■ TASK OBJECTIVE ■
Copy out each line in the listing below where the word "none" appears.

■ LISTED RECORDS ■

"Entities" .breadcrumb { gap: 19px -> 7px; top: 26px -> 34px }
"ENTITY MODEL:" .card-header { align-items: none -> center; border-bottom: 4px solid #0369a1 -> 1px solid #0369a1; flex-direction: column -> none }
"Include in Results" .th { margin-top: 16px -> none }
* * *
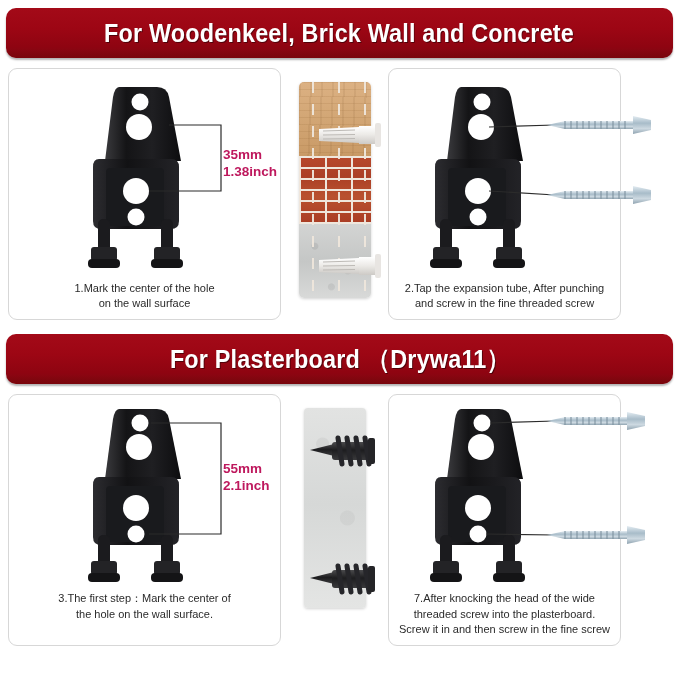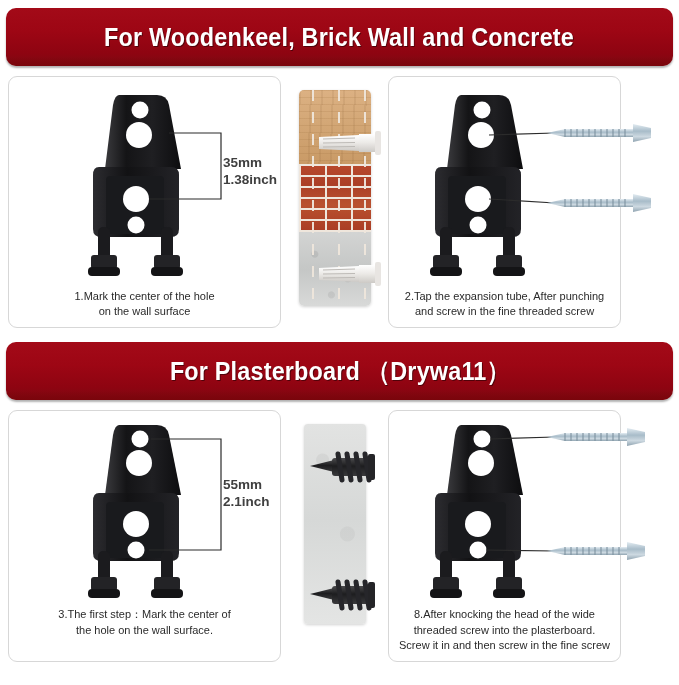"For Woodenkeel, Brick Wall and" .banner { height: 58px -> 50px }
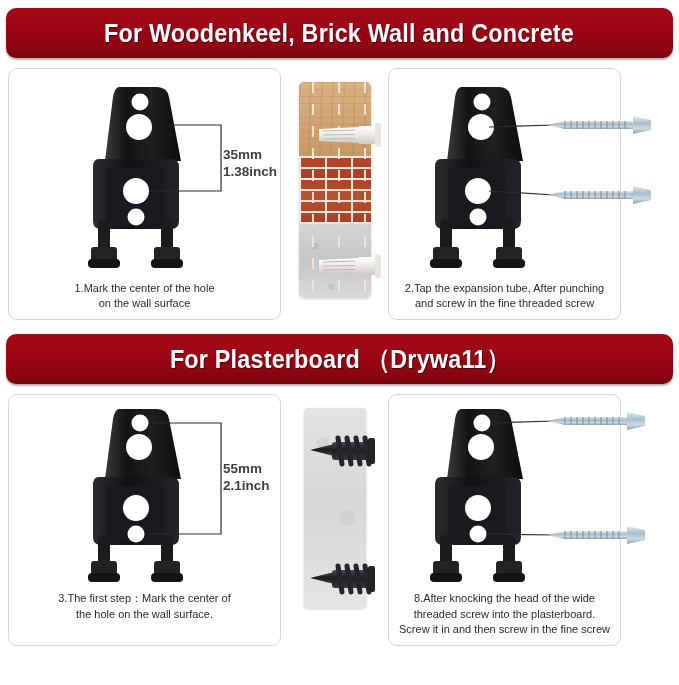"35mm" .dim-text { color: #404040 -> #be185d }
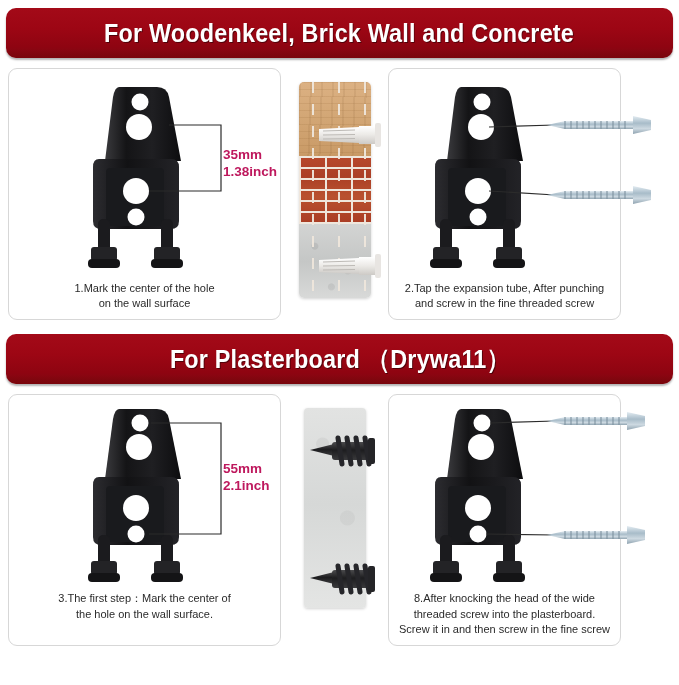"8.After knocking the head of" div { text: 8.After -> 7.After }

■ EXERCISE RESULT ■
"ENTITY MODEL:" .card-header { align-items: none -> center; border-bottom: 4px solid #0369a1 -> 1px solid #0369a1; flex-direction: column -> none }
"Include in Results" .th { margin-top: 16px -> none }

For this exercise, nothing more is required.